PROBLEM —
With all pictures excluded, restate the records that follow exactly as written.

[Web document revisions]
-- Opening Marker --

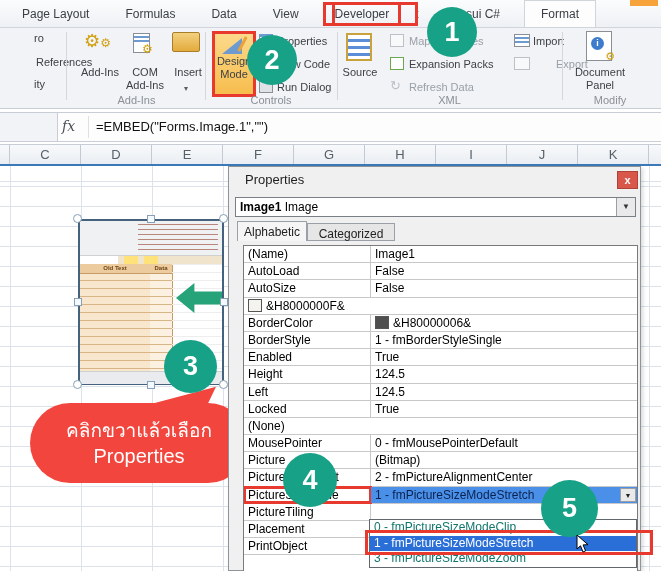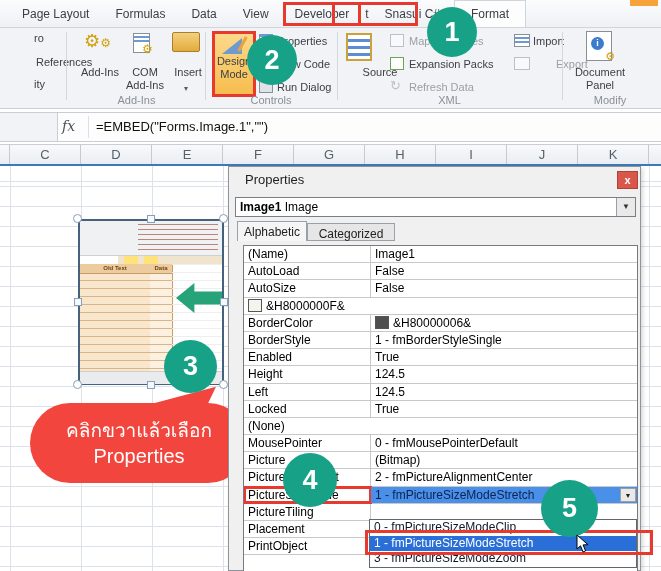"Page Layout" .tabbar { gap: 2px -> 12px }
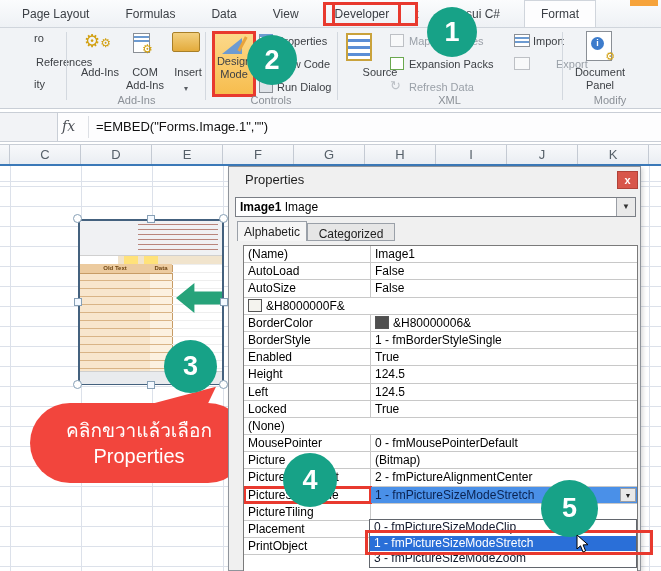"Source" div.biglabel { left: 360px -> 340px }
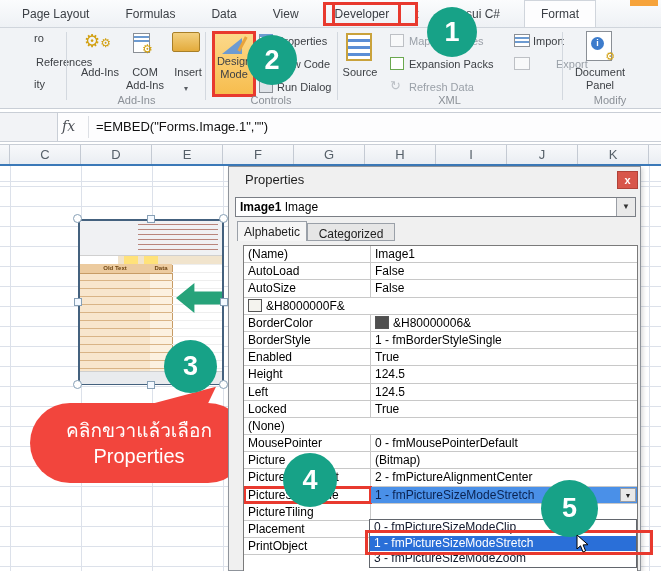"0 - fmPictureSizeModeClip" .dditem { color: #0f172a -> #0f766e }
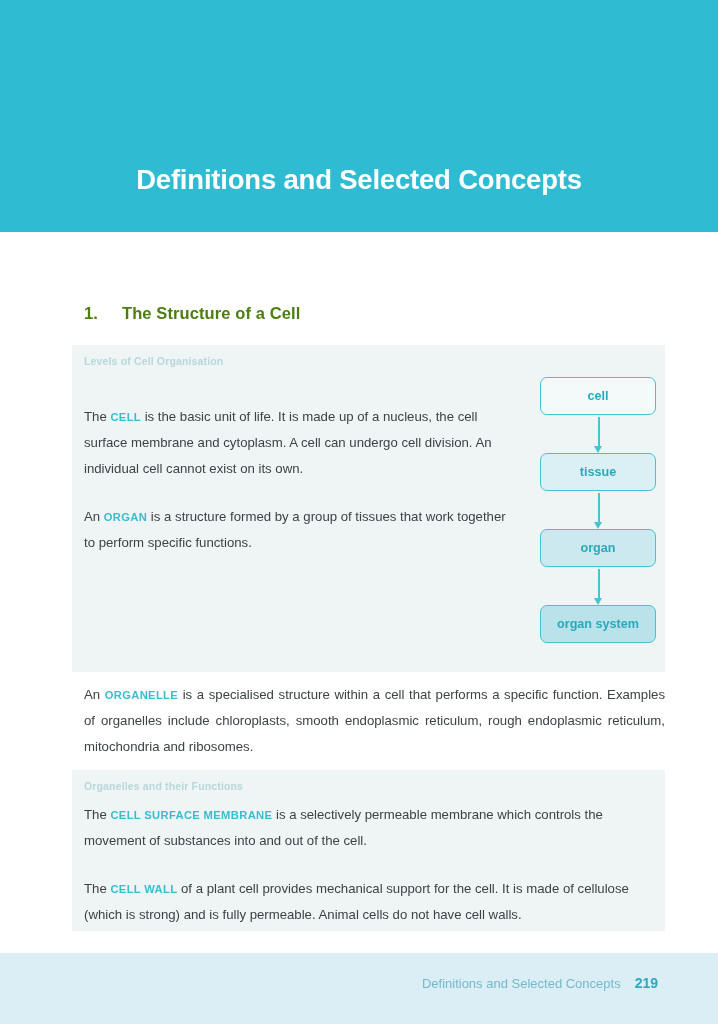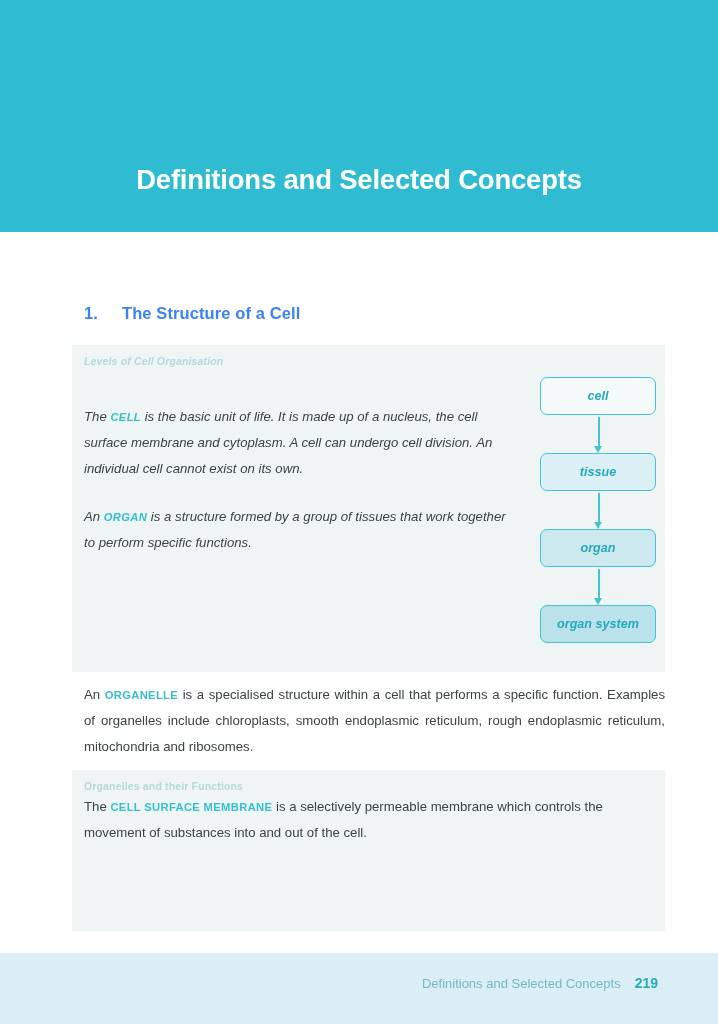"1. The Structure of a" .section-heading { color: #3b82f6 -> #4d7c0f }
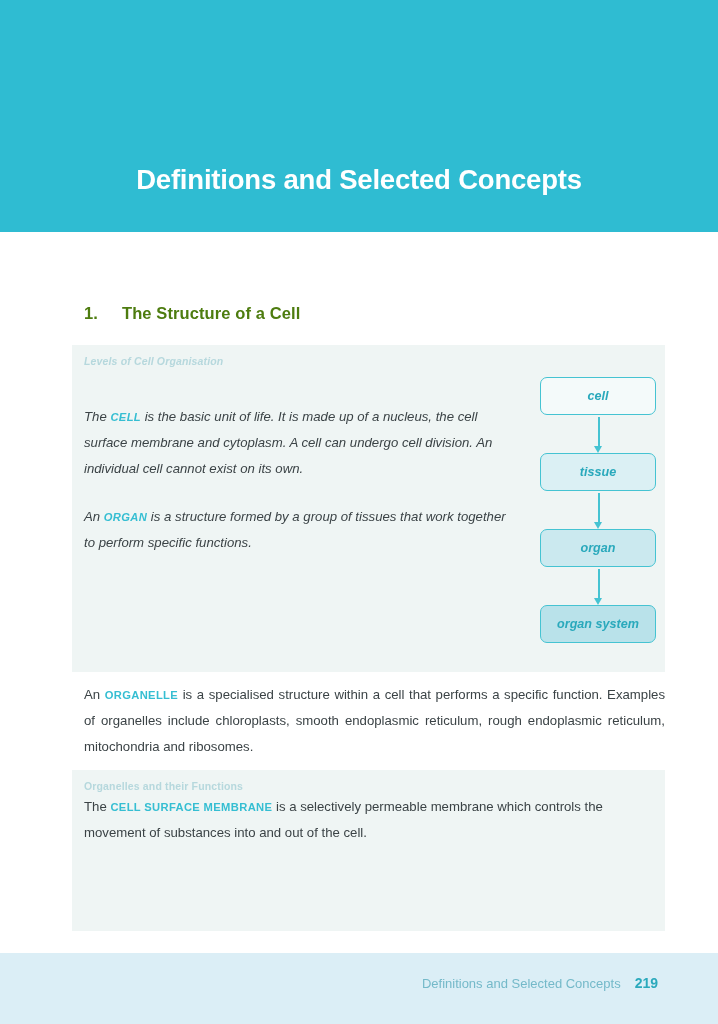"Levels of Cell Organisation" #panel-levels { font-style: italic -> none }
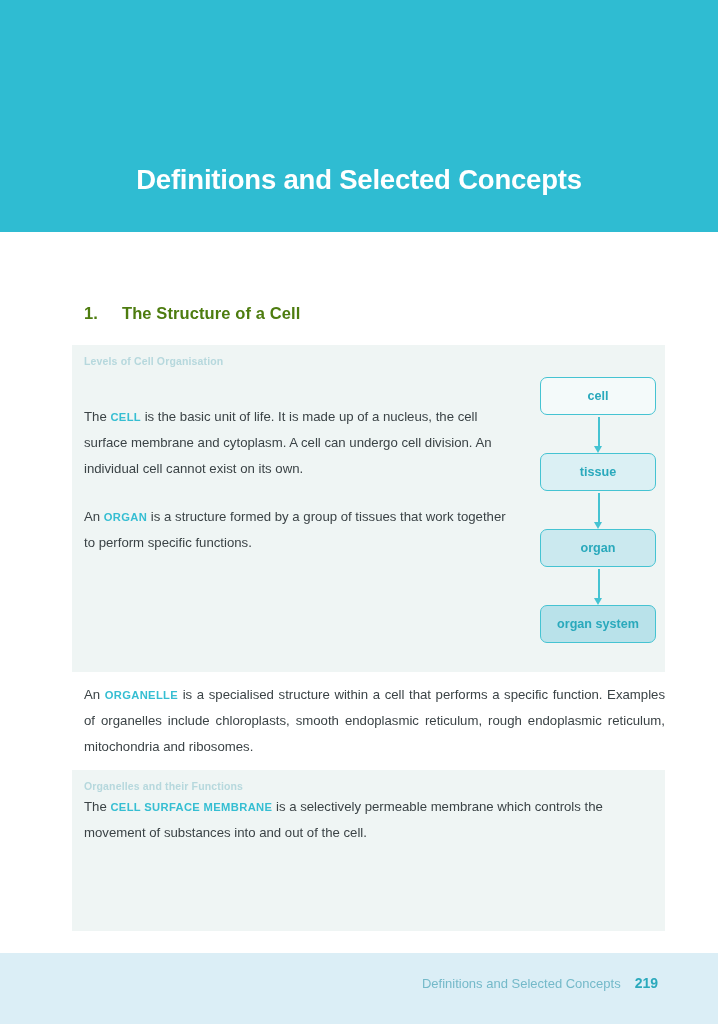"The CELL SURFACE MEMBRANE is" .organelles-text { top: 24px -> 32px }
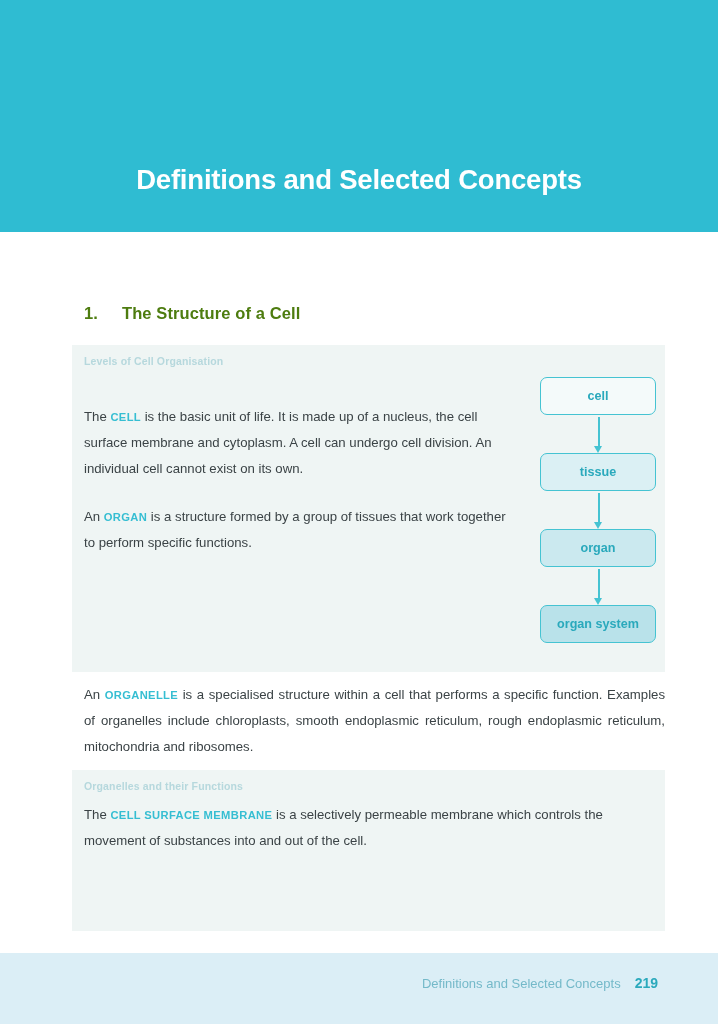"The CELL WALL of a" p.para { html: none -> <p><span>The </span><span>CELL WALL</span><span> of a plant cell provides mechanical support for the cell. It is made of cellulose (which is strong) and is fully permeable. Animal cells do not have cell walls.</span></p> }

-- Closing Marker --

SOLUTION TO THIS PROBLEM —
"Page Layout" .tabbar { gap: 2px -> 12px }
"Source" div.biglabel { left: 360px -> 340px }
"0 - fmPictureSizeModeClip" .dditem { color: #0f172a -> #0f766e }
"1. The Structure of a" .section-heading { color: #3b82f6 -> #4d7c0f }
"Levels of Cell Organisation" #panel-levels { font-style: italic -> none }
"The CELL SURFACE MEMBRANE is" .organelles-text { top: 24px -> 32px }
"The CELL WALL of a" p.para { html: none -> <p><span>The </span><span>CELL WALL</span><span> of a plant cell provides mechanical support for the cell. It is made of cellulose (which is strong) and is fully permeable. Animal cells do not have cell walls.</span></p> }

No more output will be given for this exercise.